EXERCISE DESCRIPTION: Could you copy the records below exactly, keeping none of the images?

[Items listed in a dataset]
[Start of Attachment]

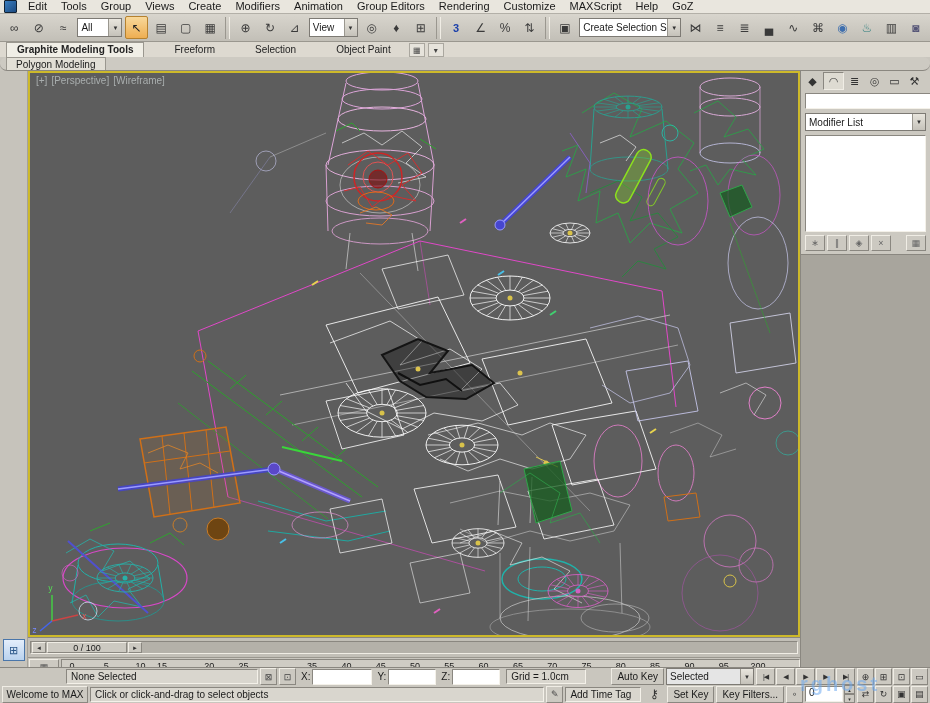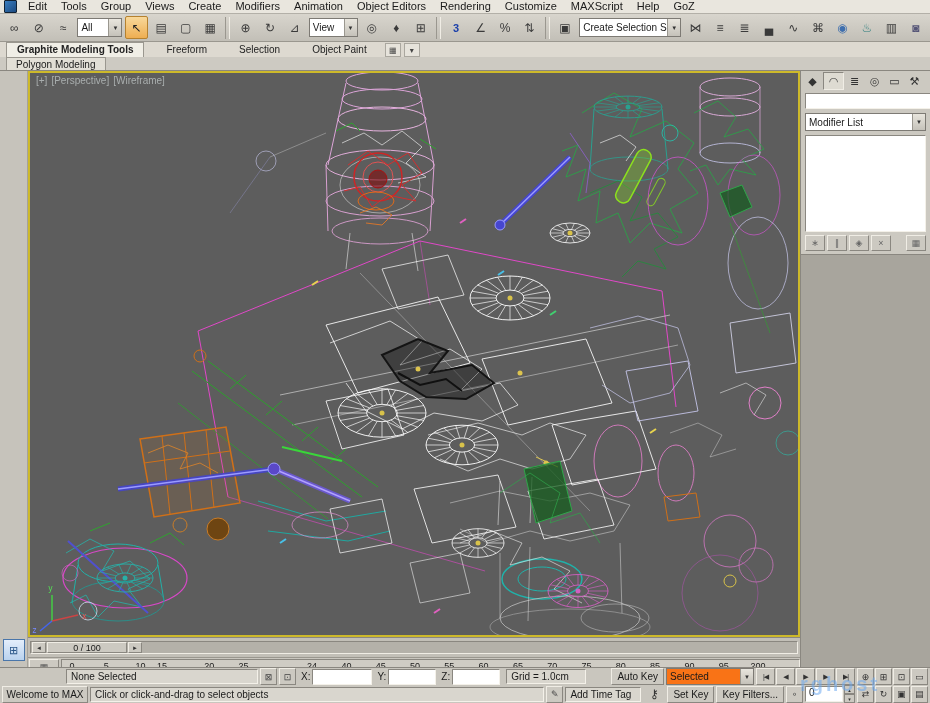"Object Editors" span.menu-item { text: Object -> Group }
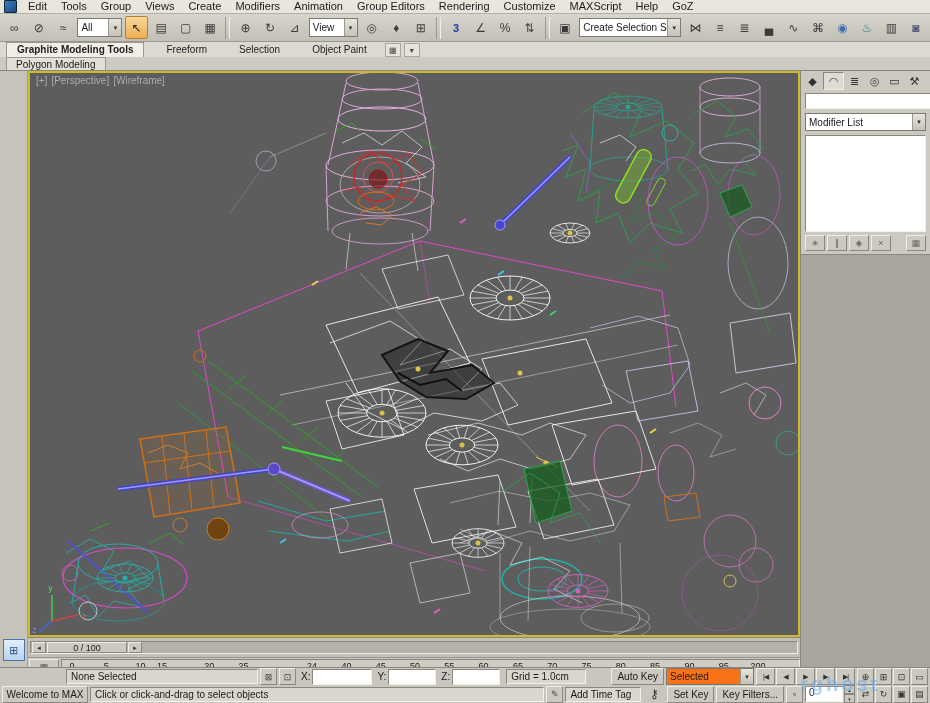"Graphite Modeling Tools" div { gap: 12px -> 20px }
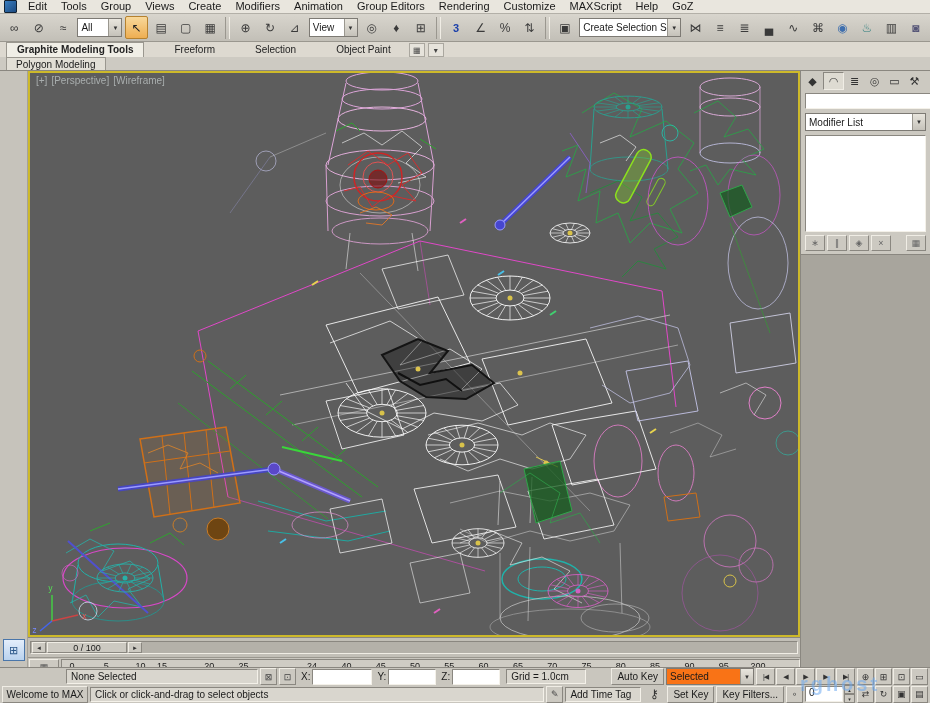"Polygon Modeling" .panelrow { border-radius: none -> 7px }
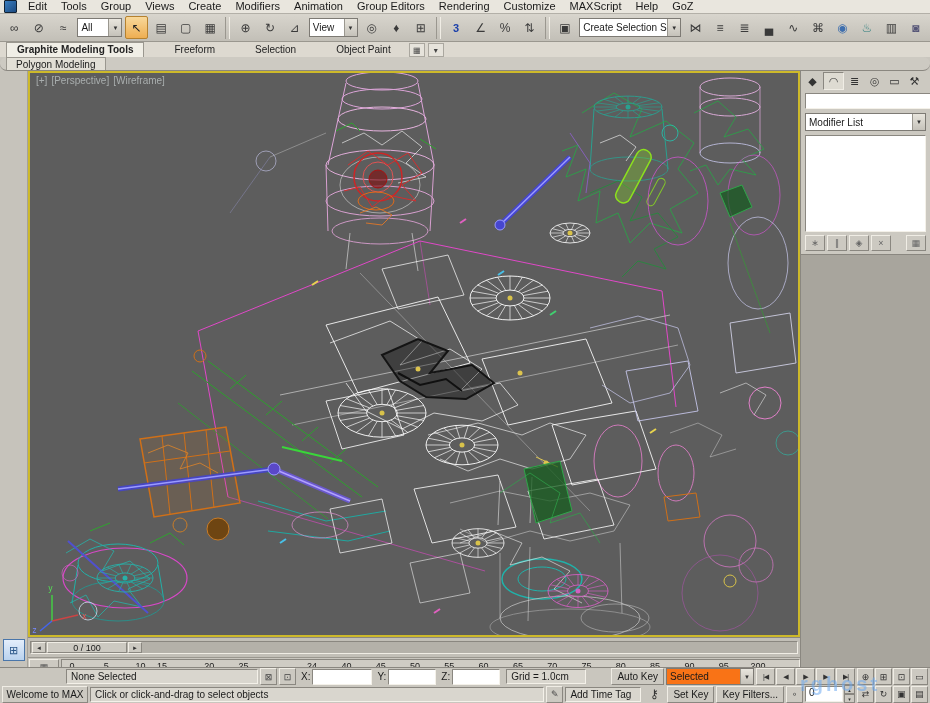"24" span.tick { text: 24 -> 35 }
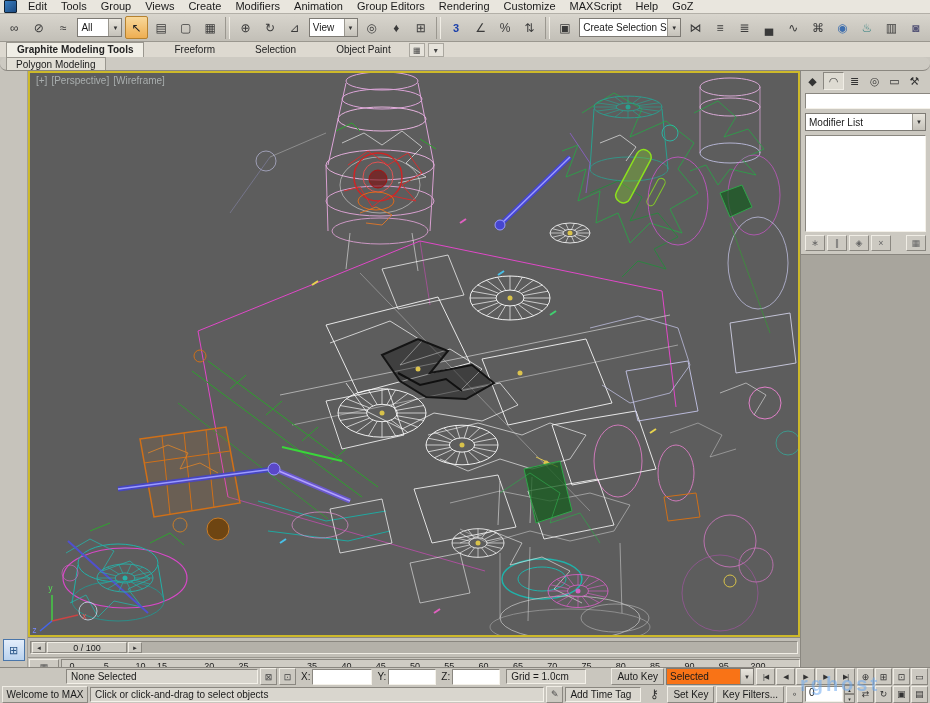"Selected" .combo { background: #f97316 -> #e5e5e5 }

[End of Attachment]

ANSWER BOX:
"Object Editors" span.menu-item { text: Object -> Group }
"Graphite Modeling Tools" div { gap: 12px -> 20px }
"Polygon Modeling" .panelrow { border-radius: none -> 7px }
"24" span.tick { text: 24 -> 35 }
"Selected" .combo { background: #f97316 -> #e5e5e5 }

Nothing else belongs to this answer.